| Your task |
Please reproduce the listing word for word. Pictures stay out.

╔══

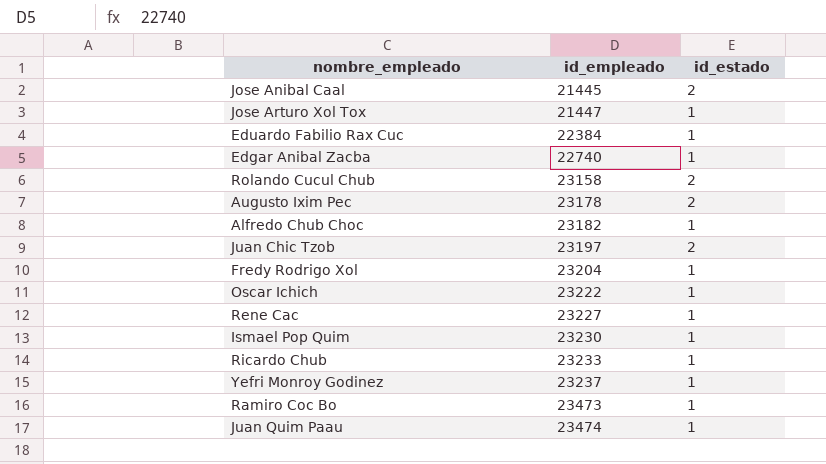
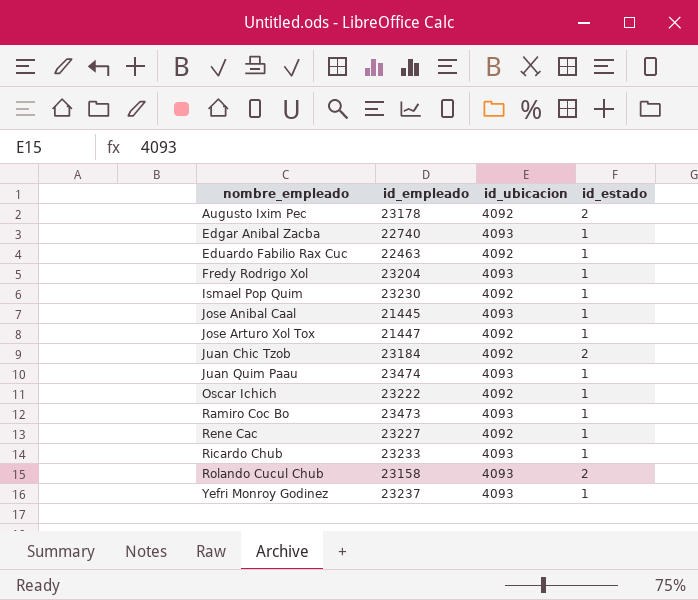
row order: id_empleado ascending -> nombre_empleado ascending
column id_ubicacion | position: none -> 3
row Alfredo Chub Choc: 23182 | 1 -> none
Eduardo Fabilio Rax Cuc | id_empleado: 22384 -> 22463
Jose Anibal Caal | id_estado: 2 -> 1
Juan Chic Tzob | id_empleado: 23197 -> 23184

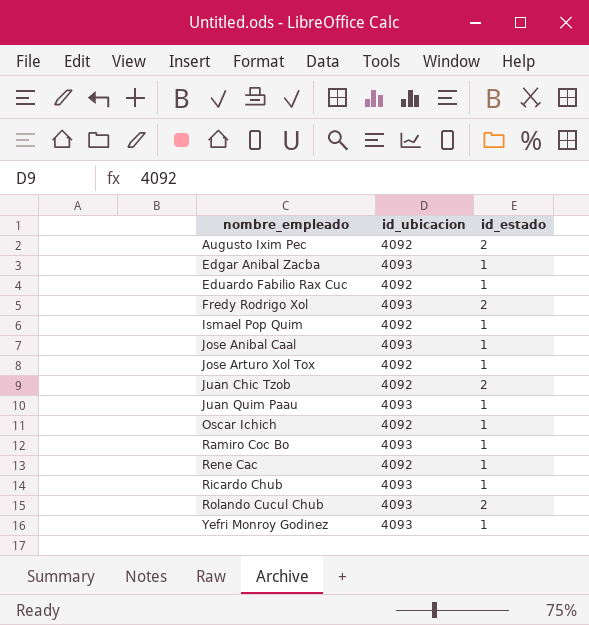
column id_empleado | position: 2 -> none
Fredy Rodrigo Xol | id_estado: 1 -> 2

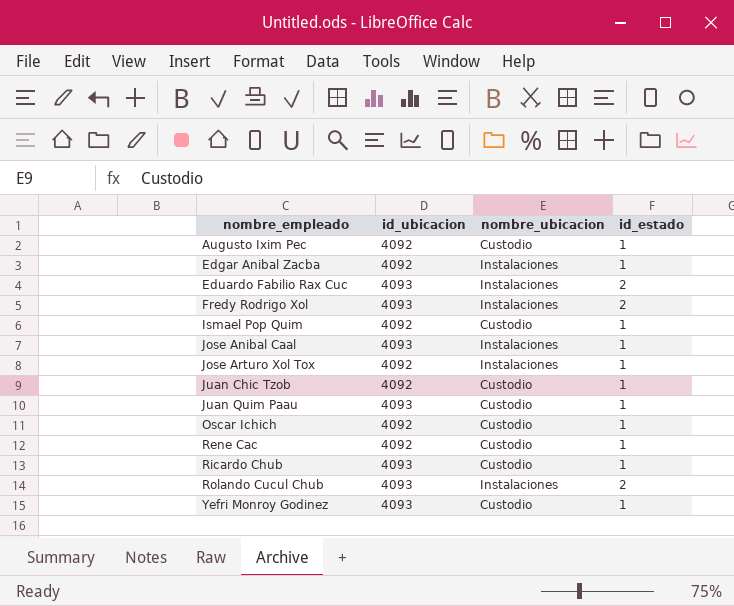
column nombre_ubicacion | position: none -> 3
row Ramiro Coc Bo: 4093 | 1 -> none
Augusto Ixim Pec | id_estado: 2 -> 1
Edgar Anibal Zacba | id_ubicacion: 4093 -> 4092
Eduardo Fabilio Rax Cuc | id_ubicacion: 4092 -> 4093
Eduardo Fabilio Rax Cuc | id_estado: 1 -> 2
Juan Chic Tzob | id_estado: 2 -> 1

╚══

| Task answer |
row order: id_empleado ascending -> nombre_empleado ascending
column id_ubicacion | position: none -> 3
row Alfredo Chub Choc: 23182 | 1 -> none
Eduardo Fabilio Rax Cuc | id_empleado: 22384 -> 22463
Jose Anibal Caal | id_estado: 2 -> 1
Juan Chic Tzob | id_empleado: 23197 -> 23184

column id_empleado | position: 2 -> none
Fredy Rodrigo Xol | id_estado: 1 -> 2

column nombre_ubicacion | position: none -> 3
row Ramiro Coc Bo: 4093 | 1 -> none
Augusto Ixim Pec | id_estado: 2 -> 1
Edgar Anibal Zacba | id_ubicacion: 4093 -> 4092
Eduardo Fabilio Rax Cuc | id_ubicacion: 4092 -> 4093
Eduardo Fabilio Rax Cuc | id_estado: 1 -> 2
Juan Chic Tzob | id_estado: 2 -> 1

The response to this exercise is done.